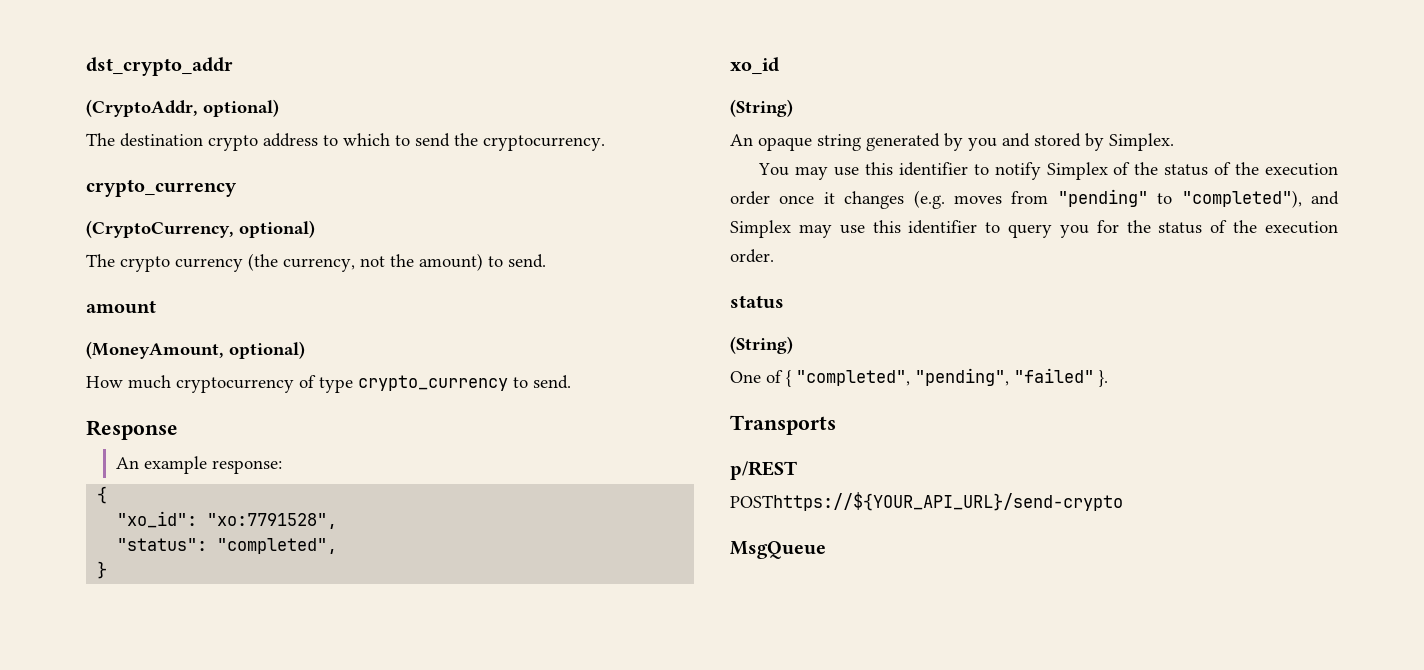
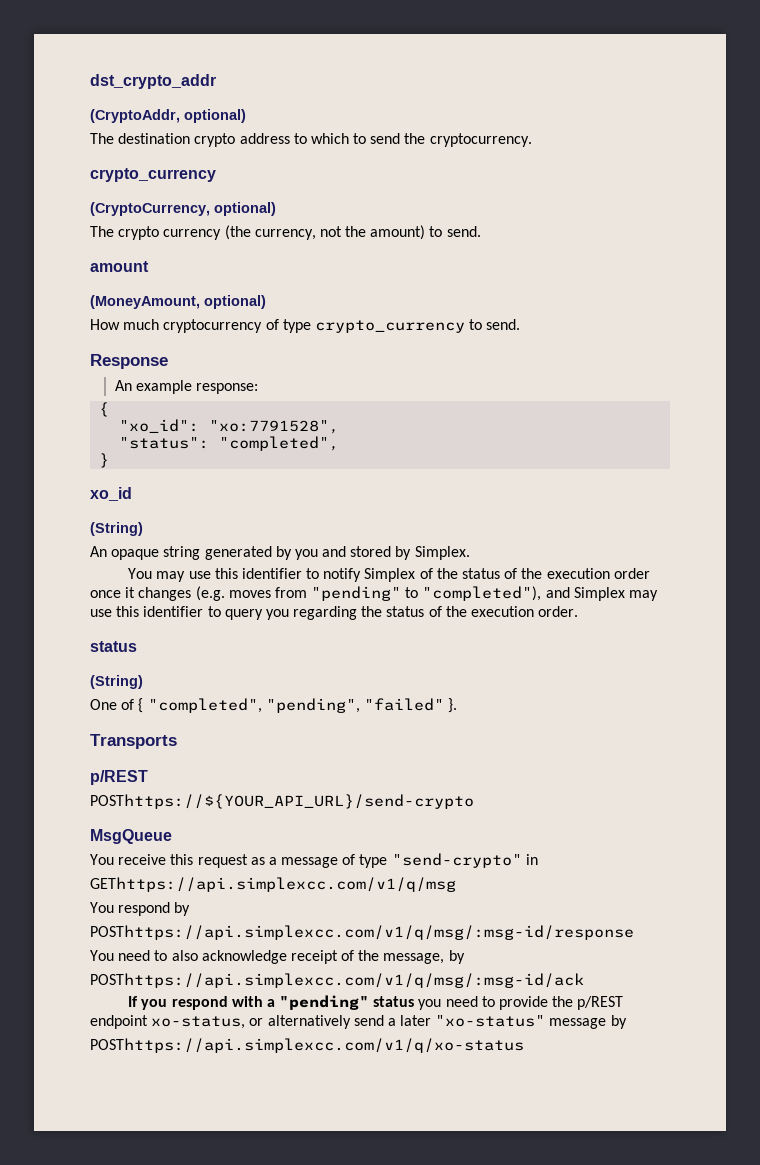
- You may use this identifier to notify Simplex of the status of the execution order once it changes (e.g. moves from "pending" to "completed"), and Simplex may use this identifier to query you for the status of the execution order.
+ You may use this identifier to notify Simplex of the status of the execution order once it changes (e.g. moves from "pending" to "completed"), and Simplex may use this identifier to query you regarding the status of the execution order.
+ You receive this request as a message of type "send-crypto" in
+ GEThttps://api.simplexcc.com/v1/q/msg
+ You respond by
+ POSThttps://api.simplexcc.com/v1/q/msg/:msg-id/response
+ You need to also acknowledge receipt of the message, by
+ POSThttps://api.simplexcc.com/v1/q/msg/:msg-id/ack
+ If you respond with a "pending" status you need to provide the p/REST endpoint xo-status, or alternatively send a later "xo-status" message by
+ POSThttps://api.simplexcc.com/v1/q/xo-status

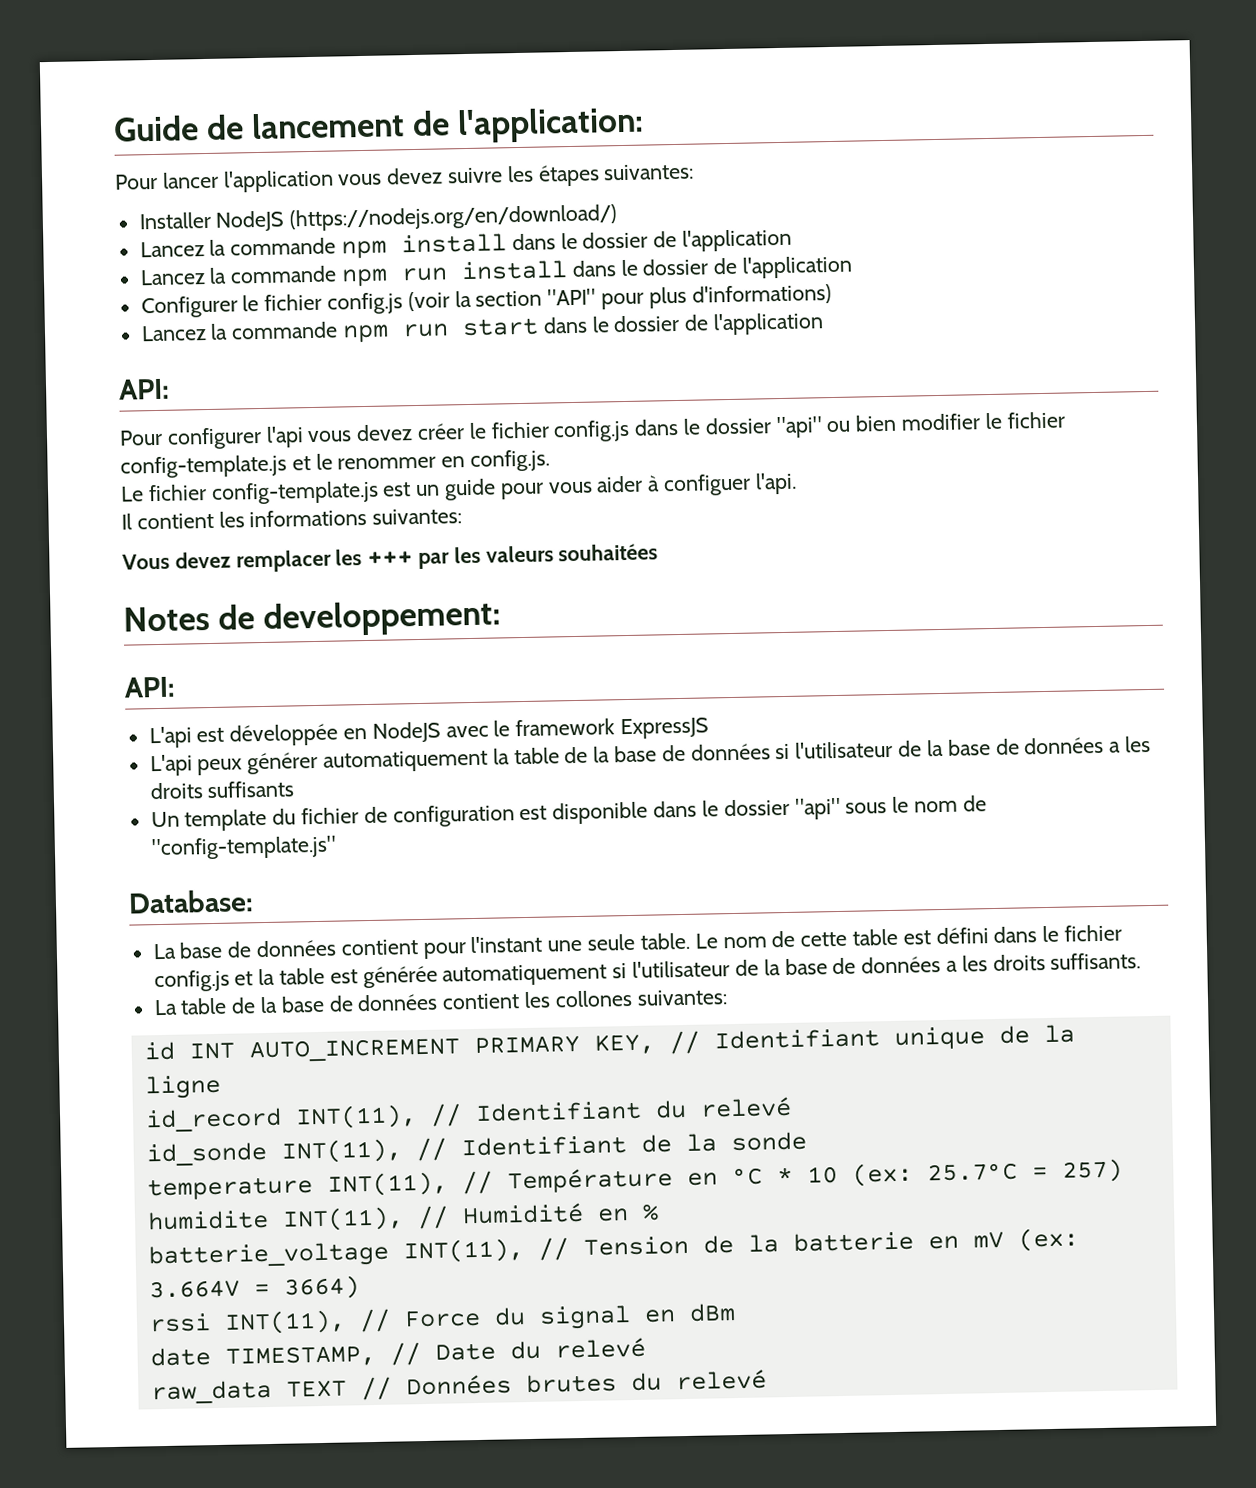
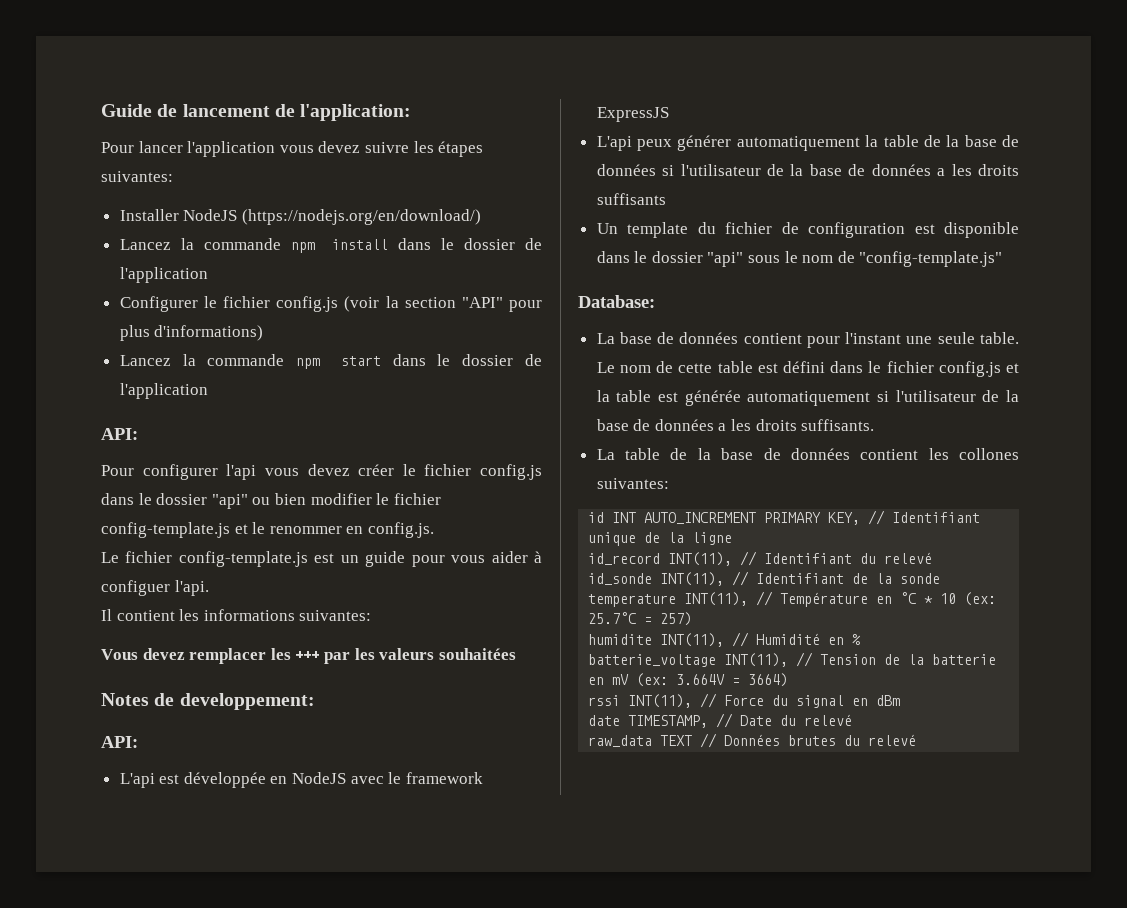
- Lancez la commande npm run install dans le dossier de l'application
- Lancez la commande npm run start dans le dossier de l'application
+ Lancez la commande npm start dans le dossier de l'application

§

Please retype the data exactly. The pictures do not go in.

* Response to the exercise *
- You may use this identifier to notify Simplex of the status of the execution order once it changes (e.g. moves from "pending" to "completed"), and Simplex may use this identifier to query you for the status of the execution order.
+ You may use this identifier to notify Simplex of the status of the execution order once it changes (e.g. moves from "pending" to "completed"), and Simplex may use this identifier to query you regarding the status of the execution order.
+ You receive this request as a message of type "send-crypto" in
+ GEThttps://api.simplexcc.com/v1/q/msg
+ You respond by
+ POSThttps://api.simplexcc.com/v1/q/msg/:msg-id/response
+ You need to also acknowledge receipt of the message, by
+ POSThttps://api.simplexcc.com/v1/q/msg/:msg-id/ack
+ If you respond with a "pending" status you need to provide the p/REST endpoint xo-status, or alternatively send a later "xo-status" message by
+ POSThttps://api.simplexcc.com/v1/q/xo-status

- Lancez la commande npm run install dans le dossier de l'application
- Lancez la commande npm run start dans le dossier de l'application
+ Lancez la commande npm start dans le dossier de l'application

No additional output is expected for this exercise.